YOUR ASSIGNMENT:
Pull every line holding the word "span" from the data below and copy it.

━━━━━ SOURCE MATERIAL ━━━━━

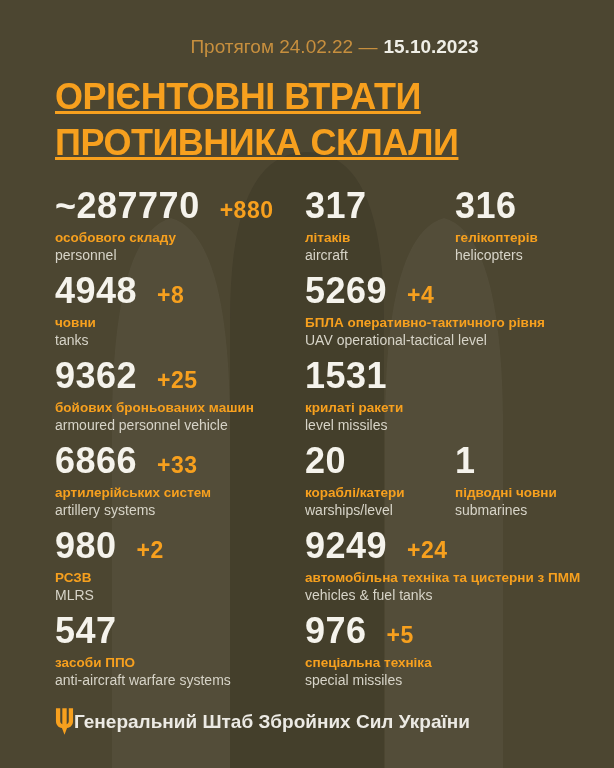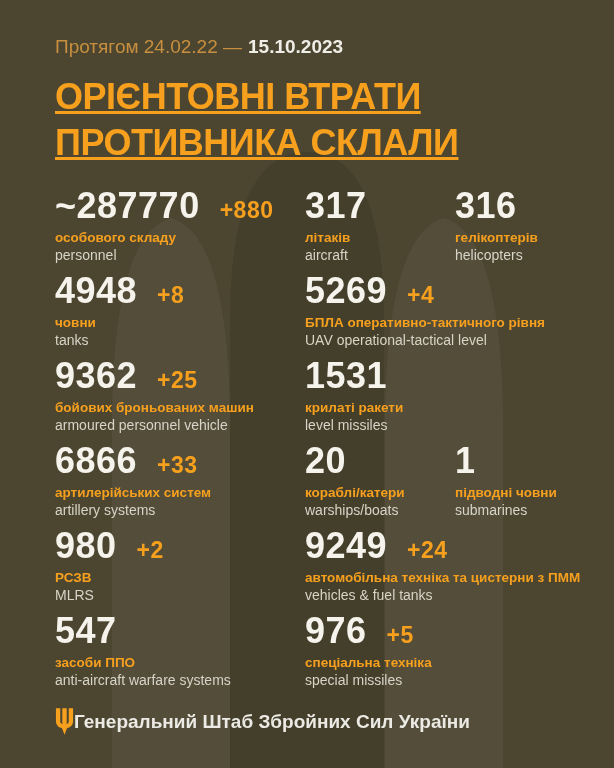--- a/index.html
+++ b/index.html
@@ -7,21 +7,21 @@
     width:614px; height:768px;
     background:#4c4631;
     overflow:hidden;
     position:relative;
     font-family:"Liberation Sans", sans-serif;
     -webkit-font-smoothing:antialiased;
   }
   .watermark { position:absolute; inset:0; pointer-events:none; }
   .content { position:relative; padding:36px 0 0 55px; z-index:1; }
 
-  .period { font-size:19px; color:#c78f3e; letter-spacing:0; }
+  .period { font-size:19px; color:#c78f3e; letter-spacing:0;text-align:center; }
   .period .date { color:#efeee6; font-weight:700; margin-left:6px; }
 
   .title {
     margin-top:16px;
     font-size:36px; font-weight:700;
     color:#f7a01e;
     line-height:1.28;
     letter-spacing:-0.5px;
     text-transform:uppercase;
     text-decoration:underline;
@@ -138,21 +138,21 @@
         </div>
         <div class="stat-ua">артилерійських систем</div>
         <div class="stat-en">artillery systems</div>
       </div>
       <div class="right-pair">
         <div class="stat">
           <div class="stat-value-row">
             <span class="stat-value">20</span>
           </div>
           <div class="stat-ua">кораблі/катери</div>
-          <div class="stat-en">warships/boats</div>
+          <div class="stat-en">warships/level</div>
         </div>
         <div class="stat">
           <div class="stat-value-row">
             <span class="stat-value">1</span>
           </div>
           <div class="stat-ua">підводні човни</div>
           <div class="stat-en">submarines</div>
         </div>
       </div>
     </div>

━━━━━

ANSWER BELOW:
             <span class="stat-value">20</span>
             <span class="stat-value">1</span>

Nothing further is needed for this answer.